A friend who just goes through the motions. A spouse who has fallen into the routine of habit. The message of exhausted longing from a jet-lagged traveler. A repressed, unwanted or unwelcome kiss. These were some of the interpretations that resonated in my head after seeing aweird digital art thingyby the Emoji Mashup Bot, a popular but defunct Twitter account that combined the parts of two emoji into new, surprising, and surprisingly resonant compositions. The bot took the hand and eyes of the 🥱 Yawning Emoji and pinched them with the mouth of the 😘 Heart Kiss Emoji. That is.

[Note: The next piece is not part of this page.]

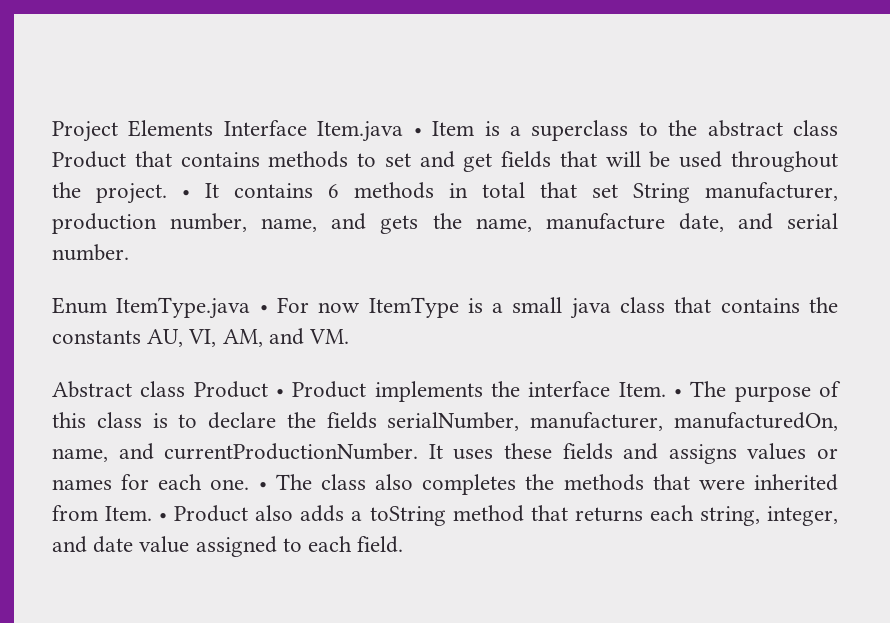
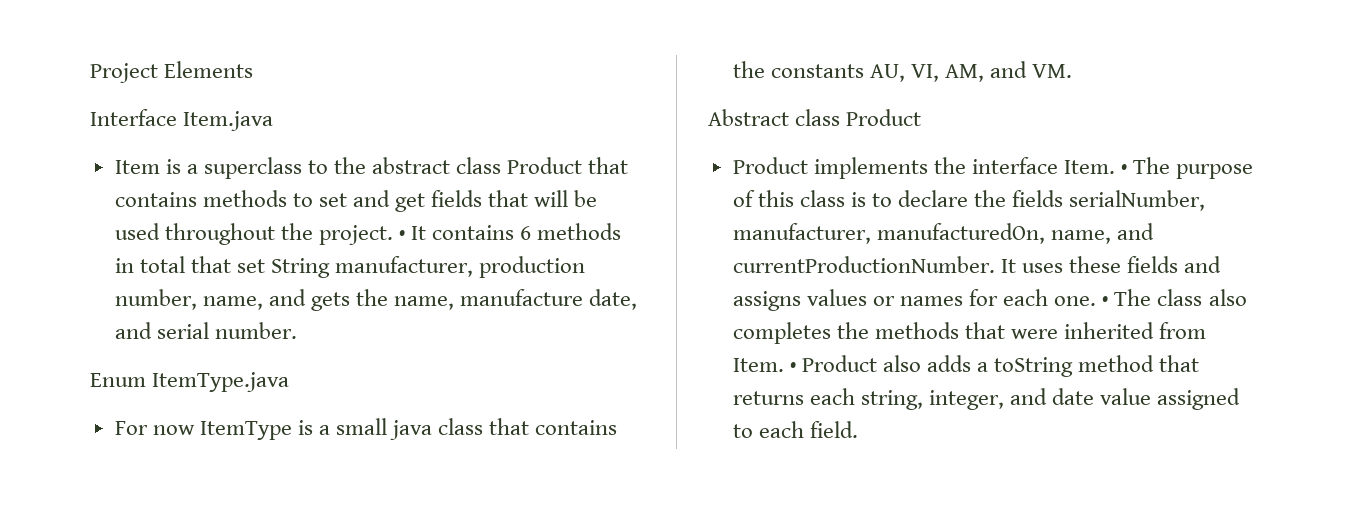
(214, 128) none -> (254, 69) //
[413,128,422,136] • -> (274, 121) //
[259,305,268,313] • -> (290, 382) //
[275,389,284,397] • -> (922, 117) //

Compare this simple method to supposedly more sophisticated machine learning-based generative tools that have become popular in the last year or so. When I asked Midjourney, an AI-based art generator, to create a new emoji based on these two, it produced compositions that were certainly shaped like emoji, but didn't possess the style or meaning of the simple mashup: a series of yellow Molded, heart-shaped bodies with protruding tongues. One seemed to be eating another tongue. They all seemed to me the kind of monstrosities that could be offered up as carnival game prizes, or stickers that come with the junk mail to raise funds for childhood cancer.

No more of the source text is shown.